I belong anywhere but inbetween

Often the days segue effortlessly into one another with nothing to denote their passing but the sport I'm watching on any given day. Then you get periods where lots of things are going on. Mostly I hear very little from the transplant team in Newcastle but, like corporation buses, when you do hear from them you do so in little clusters. And so it was last week when I got a phone call from them asking to get a blood sample taken to check for any changes in the antibodies in my blood. This is routine so I was expecting it but what I wasn't expecting was the chat with the transplant co-ordinator Kirstie. We have a great relationship so she was asking how I'm coping with the wait and if I'm staying infection free (the main point really) and she then told me that they're getting plenty of offers of lungs that would have suited me in tissue and blood type wise but were the wrong size and shape for my chest cavity. Now back up a bit here, shape? I had always known that as well as tissue and blood type that lung size is important because the new ones have to fit in the gap that the old ones left but I also know that, even though I'm a short arse, I have a chest cavity and lungs the size of an average sized man. I never knew that lung shape deviated so much for it to be an issue but when you stop and think about it logically then of course it makes a difference. It was just a bit of a shock to hear it said aloud.

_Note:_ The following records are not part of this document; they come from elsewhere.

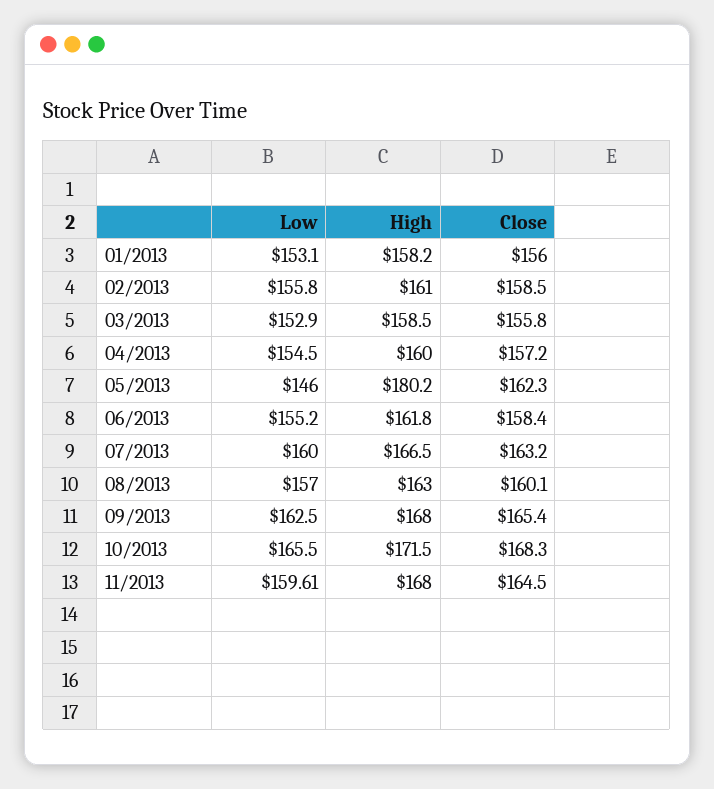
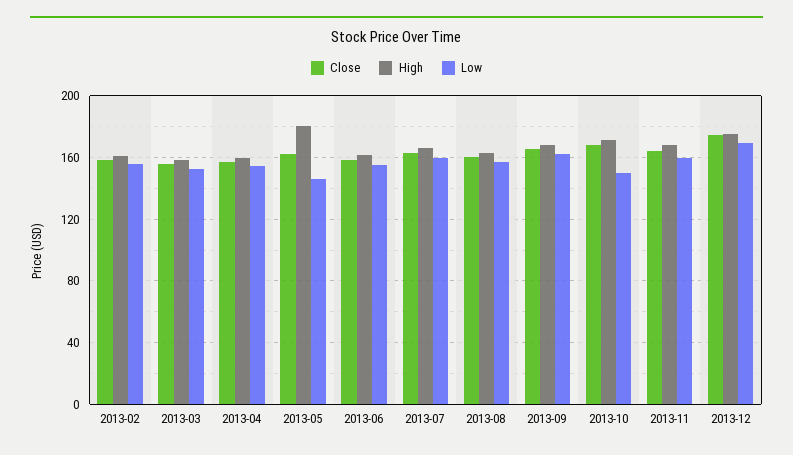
Low, 01/2013: 153.1 -> none
High, 01/2013: 158.2 -> none
Close, 01/2013: 156 -> none
Low, 10/2013: 165.5 -> 150
Close, 2013-12: none -> 175
High, 2013-12: none -> 175
Low, 2013-12: none -> 170

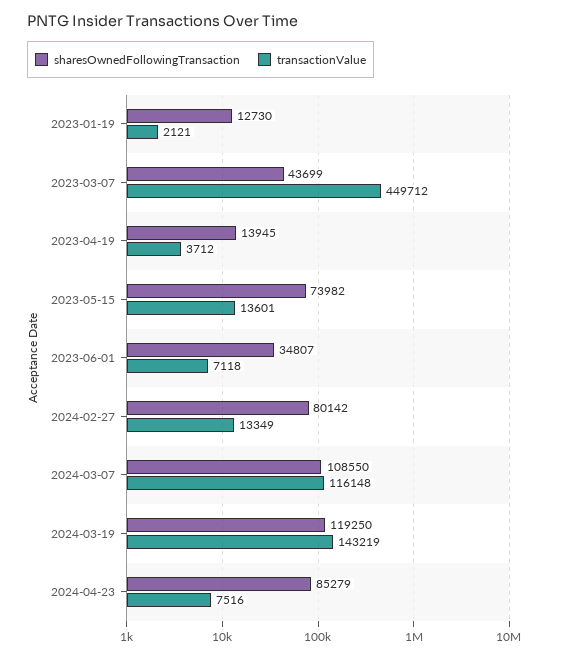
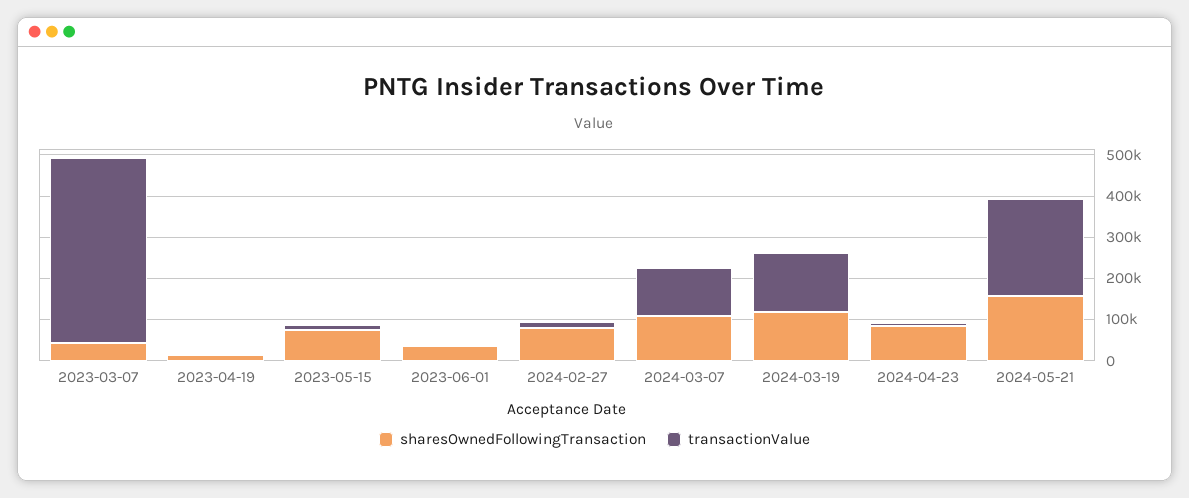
sharesOwnedFollowingTransaction, 2023-01-19: 12730 -> none
transactionValue, 2023-01-19: 2121 -> none
sharesOwnedFollowingTransaction, 2024-05-21: none -> 160000
transactionValue, 2024-05-21: none -> 240000

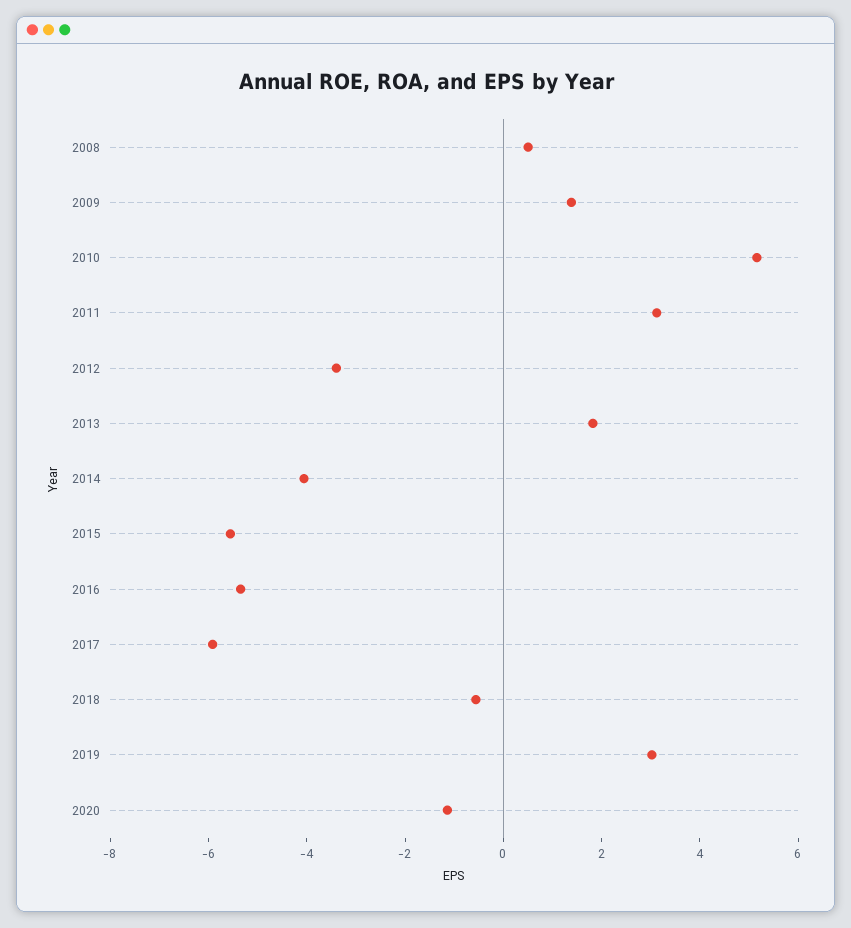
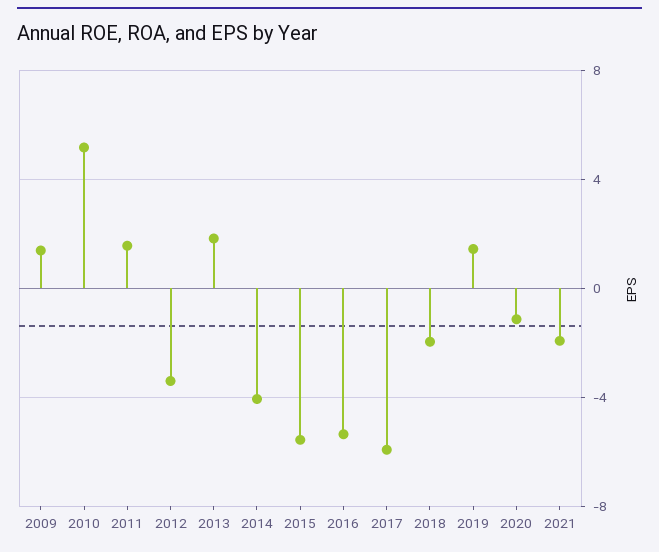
2008: 0.5 -> none
2011: 3 -> 1.5
2018: -0.5 -> -2
2019: 3 -> 1.5
2021: none -> -2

Still the main point is that even though these lungs weren't suitable for me, Kirstie is as confident as you can be about such things that it is simply a matter of time before they get a full match for me and that the lungs will be viable. While I don't have quite the same level of peril that a Cystic Fibrosis patient has in this situation of lungs that are deteriorating rapidly I do still have some deterioration, albeit mild, so I should be able to last as long as it takes to find a match without any dramas.

The other thing the team were in touch about was the clinical trial that I'm on. I'll briefly go over it for those who have forgotten about it. The trial is on a process called Ex-vivo Lung Perfusion where they take harvested lungs and, using a modified heart-lung bypass machine flood the lungs with oxygen and electrolyte solutions to not only identify more clearly which lungs are actually genuinely viable, but to increase the numbers of them which are good for transplant. Lungs are notoriously difficult to gauge and so the number of them that make it through from harvest to transplant was, up until this trial started, a paltry 20%. So only 1 in 5 were of use. With the EvLP technique that number is now approaching 60%, trebling the number of lungs that can be used. This increases everybody's chances of a match but, perhaps more importantly, gives the doctors a much better understanding of what constitutes a viable set of lungs in the first place. Now the team behind the trial were in contact with new consent forms for me to sign as the trial, which is now a worldwide team effort, has changed in such ways that they legally need me to sign off as still being willing to participate. The news that instead of using the modified bypass machine a bespoke instrument is now being used for the procedure I see as a great leap forward and can find no reason at all to not remain on the list. I might get a set of lungs that's been through it and I might get a conventional set, I don't care really, except the science nerd in me wants to have been part of something groundbreaking. A particularly idiotic thought bearing in mind just how amazing simply having a conventional transplant really is if you stop and think of the logistics of it all.

So there we are, things are looking good and at a year past my being placed on the transplant list I'm still well within the average time it takes to reach transplant so I'm relatively happy. I'd be happier if I could get out more but that hasn't been an issue of late as lots of people have come to see me. The main one being my best friend Dave, who currently lives in America. He's been all over the place for the last 6 or 7 years so when he is home he does seem to spend a lot of time here. In his week and a half at home I had three sessions; two of about four hours with other friends present and one seven hour session just us watching the tennis. This harked back to my time post bone marrow transplant when Dave and another mate Owen would give up their Friday nights out in town to come and sit with me, and they'd get drunk and eat Haribo sweets while we watched the wrestling and they eventually fell asleep sometime in the small hours before getting poured into a taxi home. Dave worked his way through 11 bottles of beer and a bottle of wine (and a bag of Haribo sweets) during those seven hours for which I can only praise him. He's a machine - he was getting through a bottle of beer nearly every other game at one point it was so tense. It was the Murray - Verdasco match where Murray came from two sets down to win so it was perhaps understandable.

So he's away back again but he's back in August to deal with selling his flat in Glasgow and it'll be great to see him again. I really do miss him terribly. In reality him and Owen have always been the two friends who would visit the most often as well as rallying others to visit too and now they've gone and moved to different countries like the self centred bastards they are. 

Dave's got all sorts of plans for the two of us once I'm well enough to execute them. I think thoughts like that keep him going to be honest so I'm never going to disabuse him of the notion that I'll be in anything other than full health again post transplant. He deserves the hope.